Koma.id – Haidar Alwi Institut (HAI) menilai upaya-upaya dan merebaknya isu atau wacana pemakzulan terhadap Jokowi merupakan langkah yang inskonstitusional.
“Karena tidak ada pelanggaran konstitusi yang dilakukan presiden sebagai unsur-unsur dalam proses pemakzulan,” ujar Direktur Humas Haidar Alwi Institut (HAI) Sandri Rumanama, dikutip Senin (22/1/2024).
Dia menilai isu ini bentuk kepanikan capres cawapres tertentu karena takut kalah dalam Pilpres 2024.
“Ini syarat muatan politis dan kelihatannya ada yang panik dan takut kalah,” katanya.

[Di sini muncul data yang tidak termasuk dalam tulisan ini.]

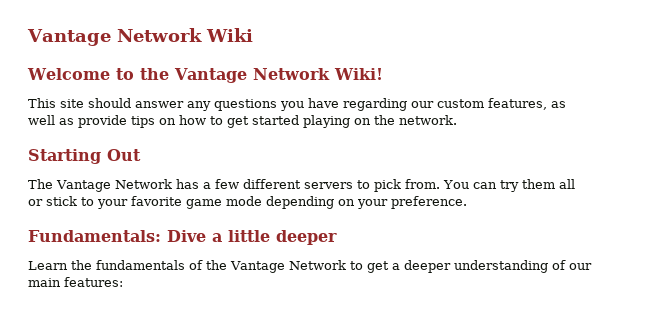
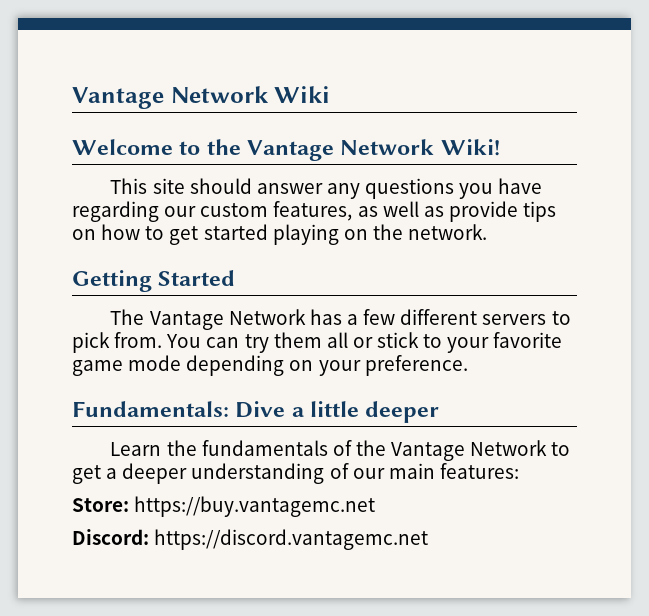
[28,149,141,164] Starting Out -> [72,270,236,292] Getting Started
(123, 282) none -> [72,496,376,517] [72,529,429,550] // Store: https://buy.vantagemc.net // Discord: https://discord.vantagemc.net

Isu ini sengaja dimainkan untuk menggagalkan proses pemilihan umum legislatif dan presiden yang sudah ada di depan mata.
“Ini isu punya indikasi politis untuk mengacaukan pemilu,” ucapnya.
Haidar Alwi Institute secara kelembagaan mengutuk keras kelompok-kelompok yang memainkan isu ini untuk ambisi dan kepentingan politik mereka semata.
“Mereka hanya mengejar ambisi pribadi dan tidak mencintai negara ini,” katanya.